The rearangement I made is manually to process in parallel the two subsequent loop iterations, using the XMM registers. When x[j] and x[j+1] are located sequentially in the memory they can be loaded in one instruction directly in the register w/o wasting cycles and dirtying other registers for shuffling. This may be applicable for some other arrays too.

BTW, any suggestions where and whether to publish my observations (source modifications, code and comments) are welcome. The message boards are messed up (just as I am doing with this post). I am not sure if anybody is still interested in CPU (not GPU) versions since the task is highly prone to parallelization and therefore GPU builds probably contribute almost 100% of the scientific results.

I'm interested in a faster Cpu app. I only have 1 computer, but faster is better. :)

---

Doesn't expecting the unexpected make the unexpected the expected?
If it makes sense, DON'T do it.

I am not sure if anybody is still interested in CPU (not GPU) versions since the task is highly prone to parallelization and therefore GPU builds probably contribute almost 100% of the scientific results.

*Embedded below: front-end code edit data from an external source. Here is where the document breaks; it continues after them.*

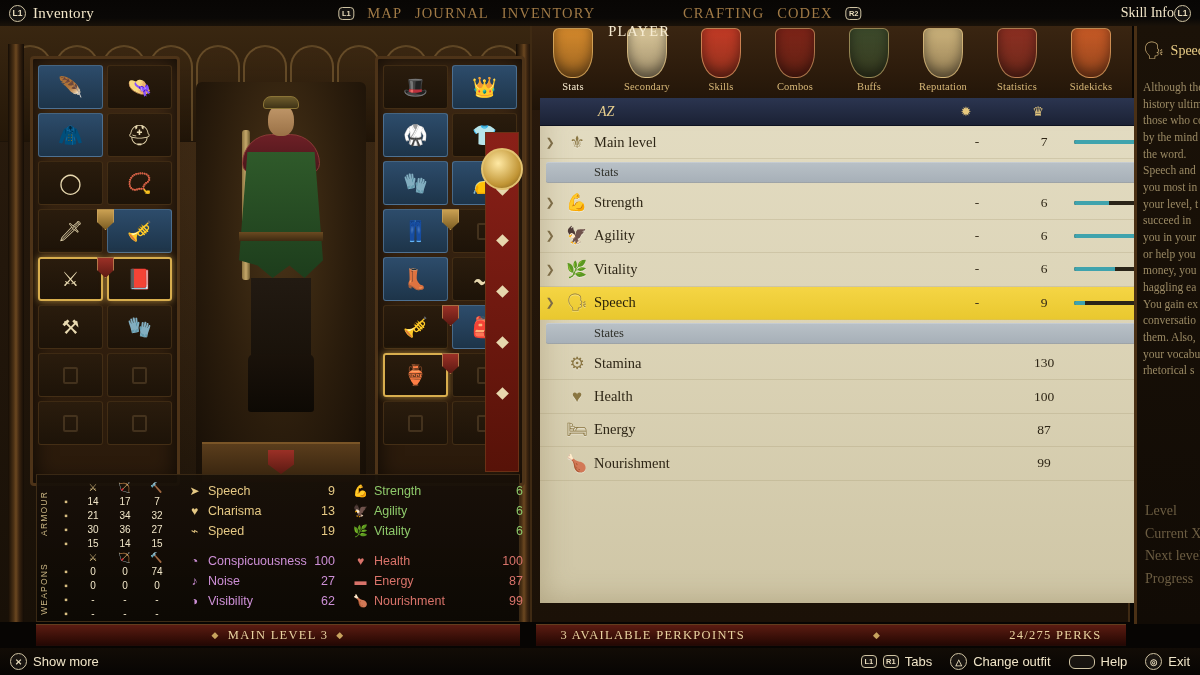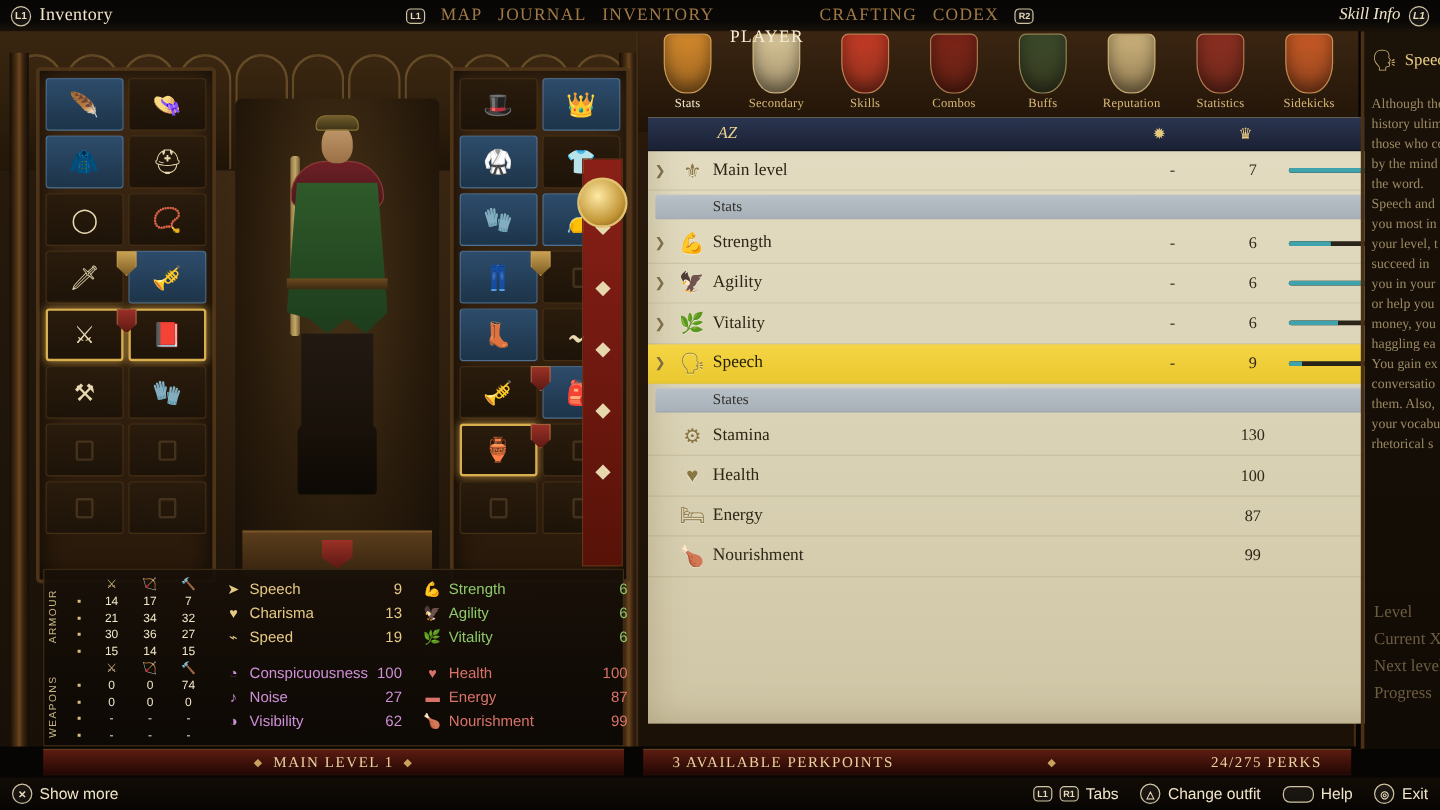--- a/index.html
+++ b/index.html
@@ -32,21 +32,21 @@
   .padbtn.wide { border-radius: 6px; width: 26px; height: 14px; }
   .topnav {
     position: absolute; left: 50%; transform: translateX(-50%);
     display: flex; align-items: center; gap: 13px;
   }
   .topnav .nav-item {
     font-size: 14.5px; letter-spacing: 1.1px; color: #a07a46;
   }
   .topnav .nav-item.active { color: #f7ecd2; margin-top: 36px; }
   .skillinfo {
-    position: absolute; right: 9px; display: flex; align-items: center; gap: 7px; font-style: italic;
+    position: absolute; right: 9px; display: flex; align-items: center; 
   }
   .skillinfo .label { font-size: 14px; color: #f2e6c8; }
 
   
   .room {
     position: absolute; left: 0; top: 22px; width: 530px; height: 600px;
     background:
       radial-gradient(ellipse at 50% 22%, rgba(140,96,46,.30) 0%, rgba(0,0,0,0) 62%),
       linear-gradient(180deg,#2c1d0e 0%,#23170b 40%,#181007 100%);
     overflow: hidden;
@@ -730,21 +730,21 @@
             <span class="ci red">🍗</span>
             <span class="cn red">Nourishment</span>
             <span class="cv red">99</span>
           </div>
         </div>
     </div>
   </div>
 
   <div class="ribbon left">
     <span class="diamond">◆</span>
-    <span>MAIN LEVEL  1</span>
+    <span>MAIN LEVEL  3</span>
     <span class="diamond">◆</span>
   </div>
   <div class="ribbon right">
     <span>3  AVAILABLE PERKPOINTS</span>
     <span class="diamond">◆</span>
     <span>24/275  PERKS</span>
   </div>
 
   <div class="infopanel">
     <div class="info-h">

That is one of the reasons I didn't post a link to a slightly improved CPU version. It is generally about 10-20% faster than the build you are referring to (would have to look it up, it's too long ago) and it does not use any intrinsics ;). Using a CPU is largely energy waste compared to a GPU so I stopped looking to the CPU application. Furthermore the credits would be even higher for the CPUs with faster applications. I think the project needs to consider an adjustment.

For comparison, I calculated a WU for 74.24 credits on a C2D E8400@stock (3GHz). It took 1820 seconds (some minor stuff was running in the background).

BTW, any suggestions where and whether to publish my observations (source modifications, code and comments) are welcome. The message boards are messed up (just as I am doing with this post).

You can either open a new thread or write Travis a private message (that's the way I used). I think he is only interested in general modifications that will help the performance on all platforms. Some of the suggestions I've done never made it to the stock app (guess they were forgotten after the major improvements were done). And in the moment he is supposed to prepare the rollout of the GPU project and the CUDA apps. But maybe it will help and it should not be wasted, as the CPU project is planned to run in parallel.